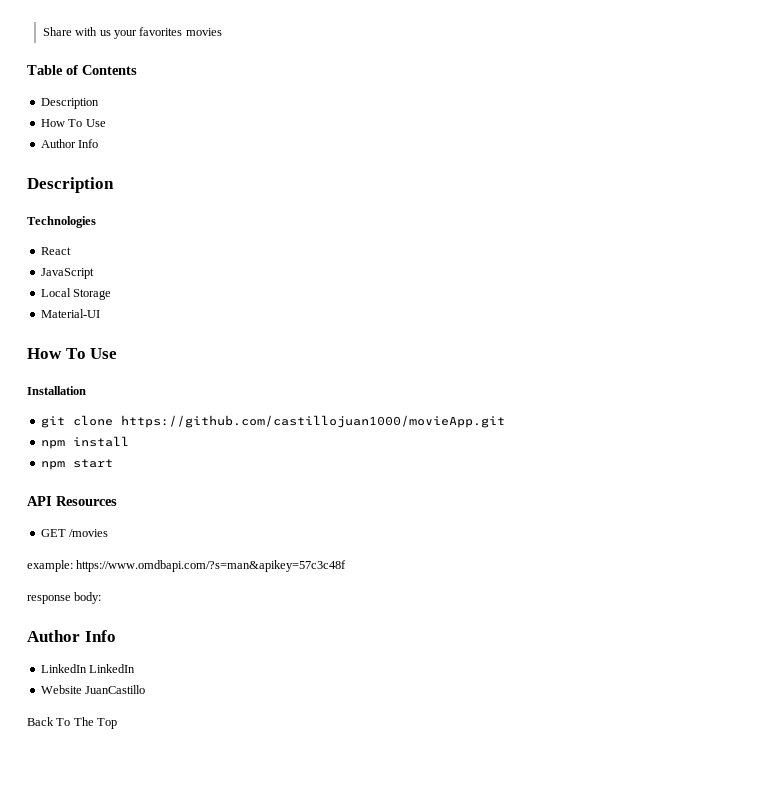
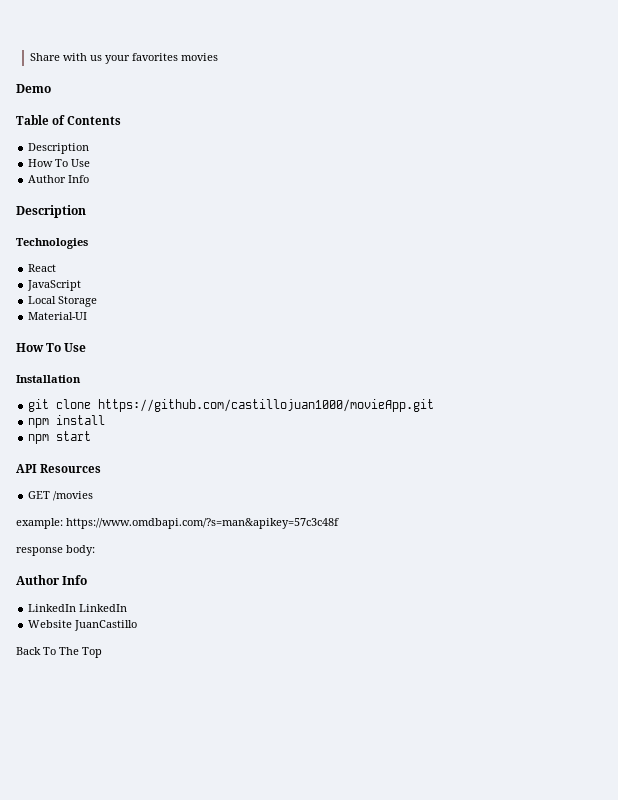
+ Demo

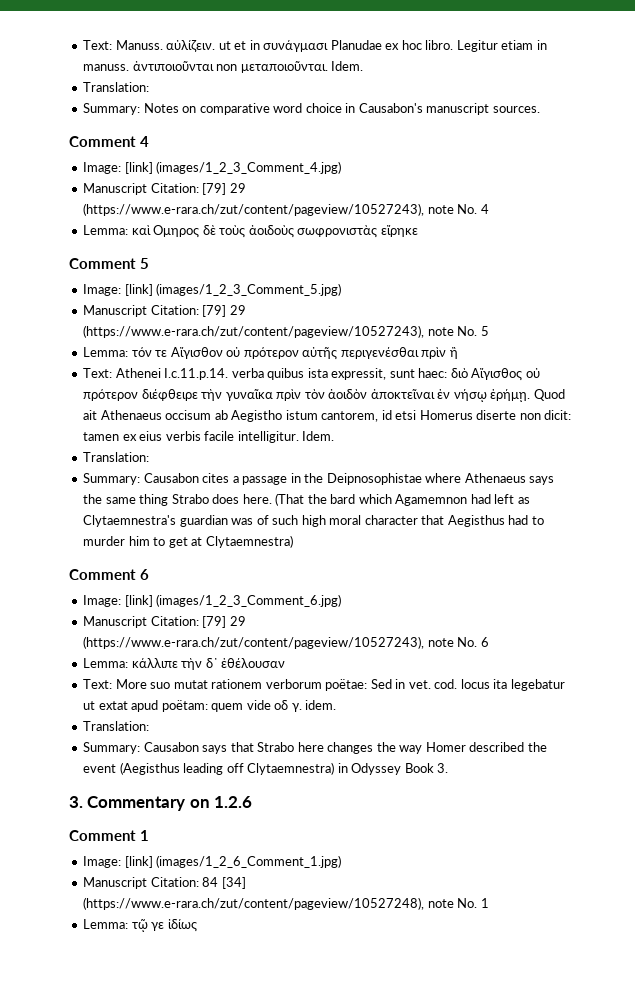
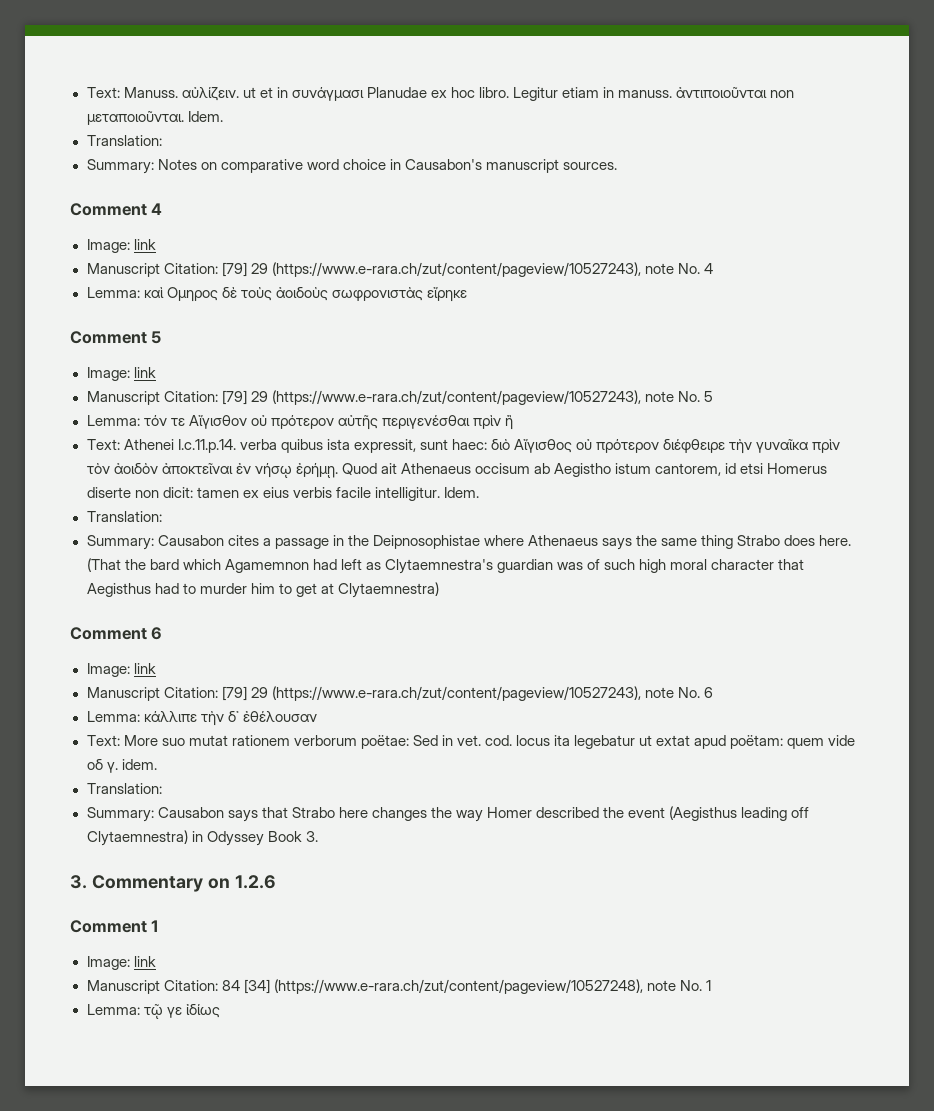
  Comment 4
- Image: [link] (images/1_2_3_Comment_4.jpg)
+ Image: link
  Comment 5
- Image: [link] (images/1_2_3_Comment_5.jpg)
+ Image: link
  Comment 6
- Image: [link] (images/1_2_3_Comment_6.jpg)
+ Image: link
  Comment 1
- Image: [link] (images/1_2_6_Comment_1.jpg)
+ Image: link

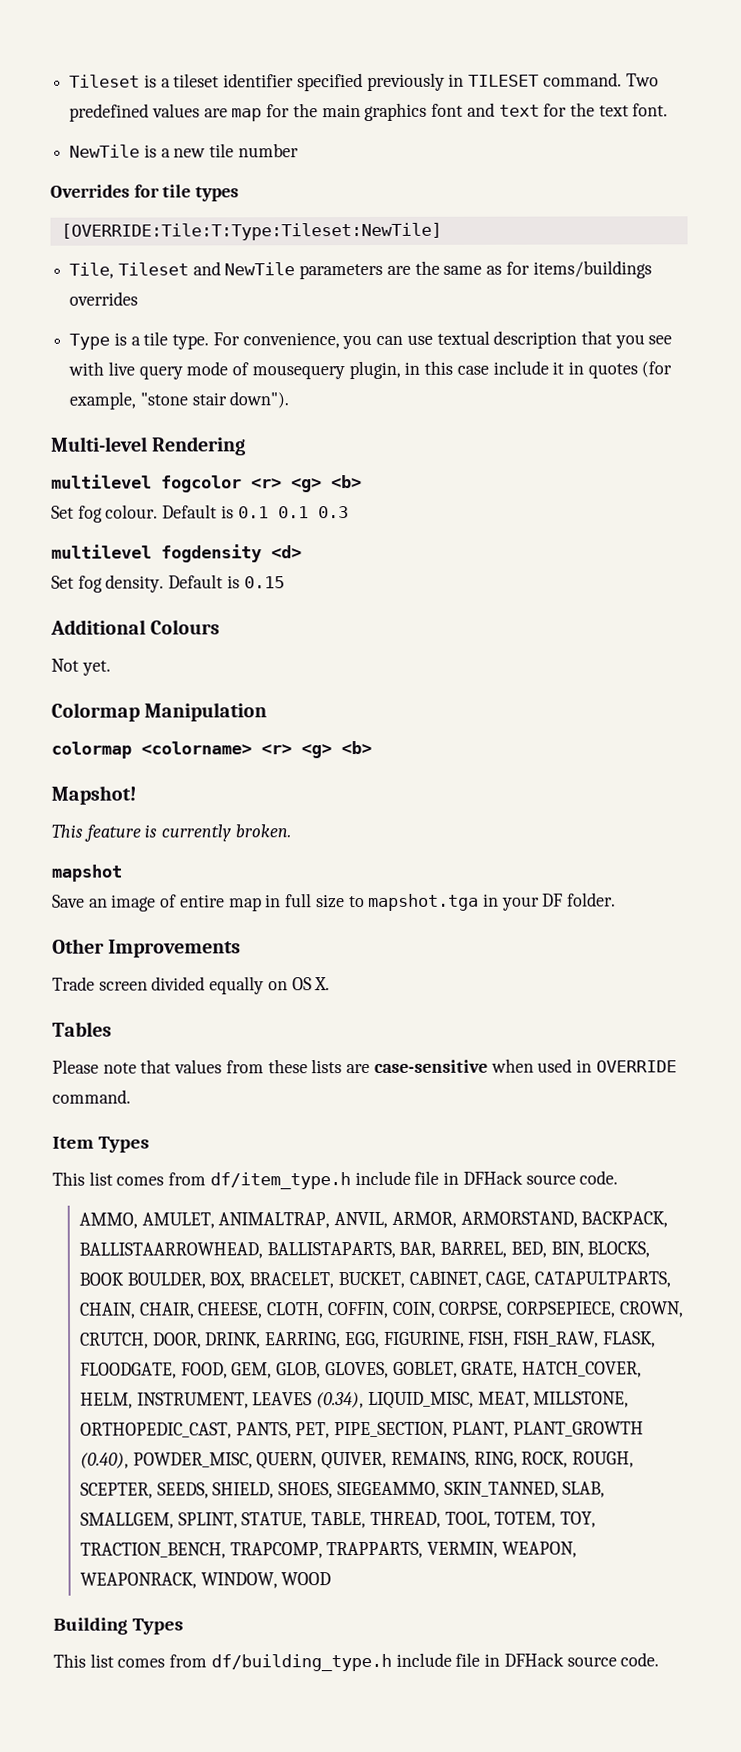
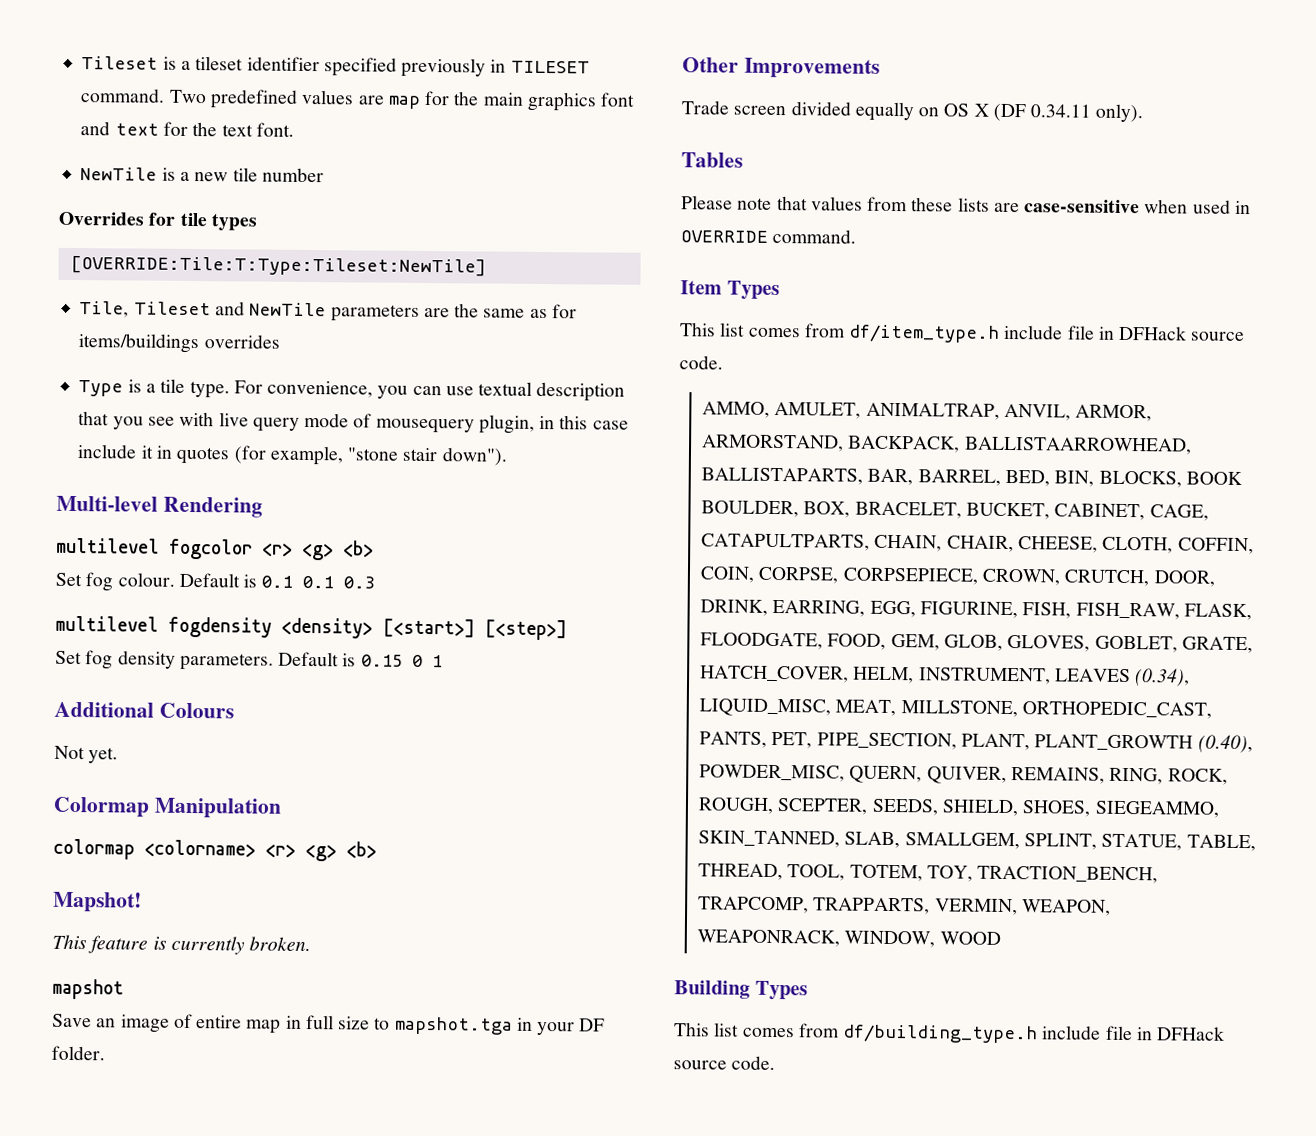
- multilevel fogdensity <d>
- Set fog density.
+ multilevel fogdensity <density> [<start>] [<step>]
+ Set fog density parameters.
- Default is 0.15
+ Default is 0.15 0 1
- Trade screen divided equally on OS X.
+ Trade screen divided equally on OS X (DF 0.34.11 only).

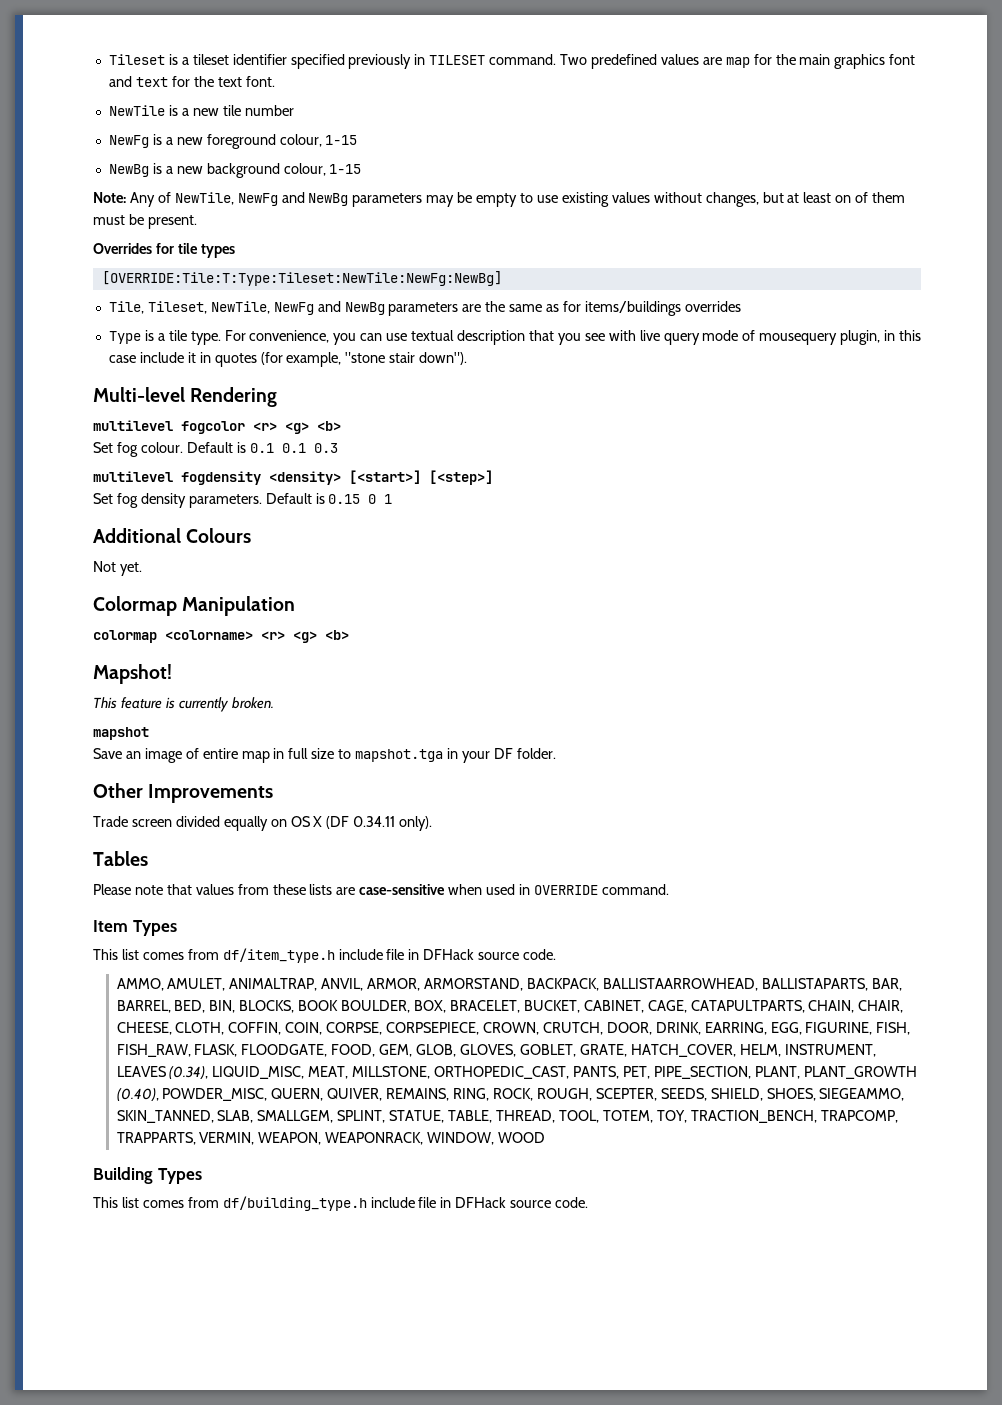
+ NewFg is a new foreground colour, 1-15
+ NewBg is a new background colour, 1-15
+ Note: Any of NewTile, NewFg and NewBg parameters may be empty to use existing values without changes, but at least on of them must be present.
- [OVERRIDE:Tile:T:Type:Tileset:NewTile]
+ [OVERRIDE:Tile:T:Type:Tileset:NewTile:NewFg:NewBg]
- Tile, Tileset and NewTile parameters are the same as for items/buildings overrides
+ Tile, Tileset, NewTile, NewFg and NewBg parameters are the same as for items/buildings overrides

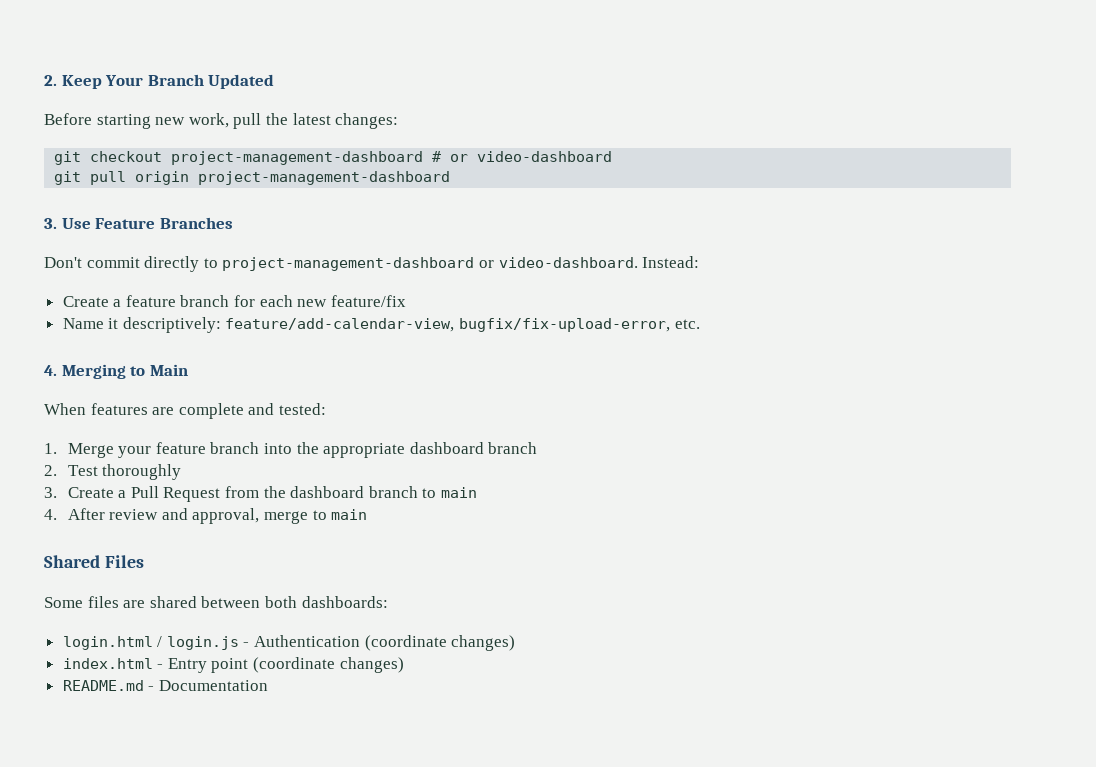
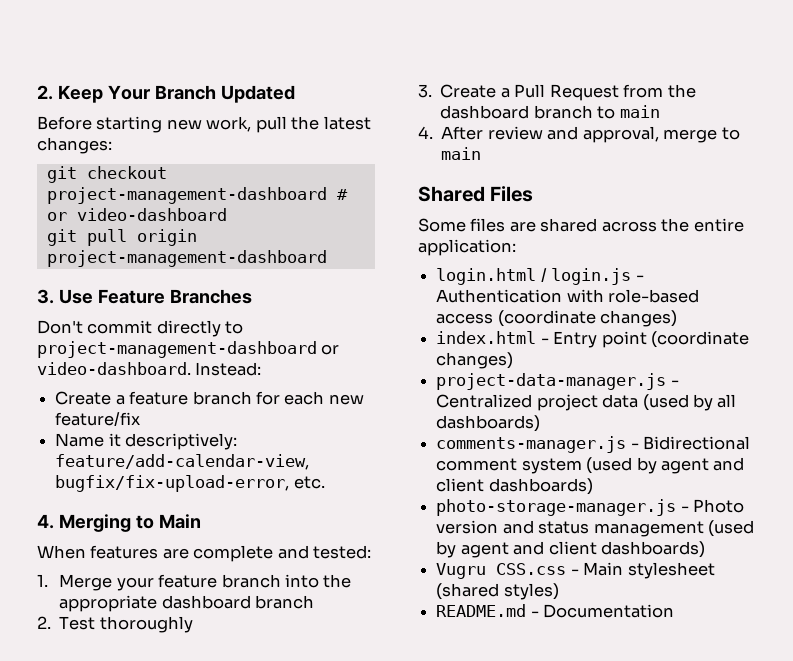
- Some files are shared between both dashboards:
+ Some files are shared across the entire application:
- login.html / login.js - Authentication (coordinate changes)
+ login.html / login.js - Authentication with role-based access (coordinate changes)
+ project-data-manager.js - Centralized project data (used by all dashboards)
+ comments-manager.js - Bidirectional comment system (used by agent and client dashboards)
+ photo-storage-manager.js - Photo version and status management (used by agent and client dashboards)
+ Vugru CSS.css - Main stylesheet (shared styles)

***

Using the records above, output an exact copy without any pictures.

+ Demo

  Comment 4
- Image: [link] (images/1_2_3_Comment_4.jpg)
+ Image: link
  Comment 5
- Image: [link] (images/1_2_3_Comment_5.jpg)
+ Image: link
  Comment 6
- Image: [link] (images/1_2_3_Comment_6.jpg)
+ Image: link
  Comment 1
- Image: [link] (images/1_2_6_Comment_1.jpg)
+ Image: link

- multilevel fogdensity <d>
- Set fog density.
+ multilevel fogdensity <density> [<start>] [<step>]
+ Set fog density parameters.
- Default is 0.15
+ Default is 0.15 0 1
- Trade screen divided equally on OS X.
+ Trade screen divided equally on OS X (DF 0.34.11 only).

+ NewFg is a new foreground colour, 1-15
+ NewBg is a new background colour, 1-15
+ Note: Any of NewTile, NewFg and NewBg parameters may be empty to use existing values without changes, but at least on of them must be present.
- [OVERRIDE:Tile:T:Type:Tileset:NewTile]
+ [OVERRIDE:Tile:T:Type:Tileset:NewTile:NewFg:NewBg]
- Tile, Tileset and NewTile parameters are the same as for items/buildings overrides
+ Tile, Tileset, NewTile, NewFg and NewBg parameters are the same as for items/buildings overrides

- Some files are shared between both dashboards:
+ Some files are shared across the entire application:
- login.html / login.js - Authentication (coordinate changes)
+ login.html / login.js - Authentication with role-based access (coordinate changes)
+ project-data-manager.js - Centralized project data (used by all dashboards)
+ comments-manager.js - Bidirectional comment system (used by agent and client dashboards)
+ photo-storage-manager.js - Photo version and status management (used by agent and client dashboards)
+ Vugru CSS.css - Main stylesheet (shared styles)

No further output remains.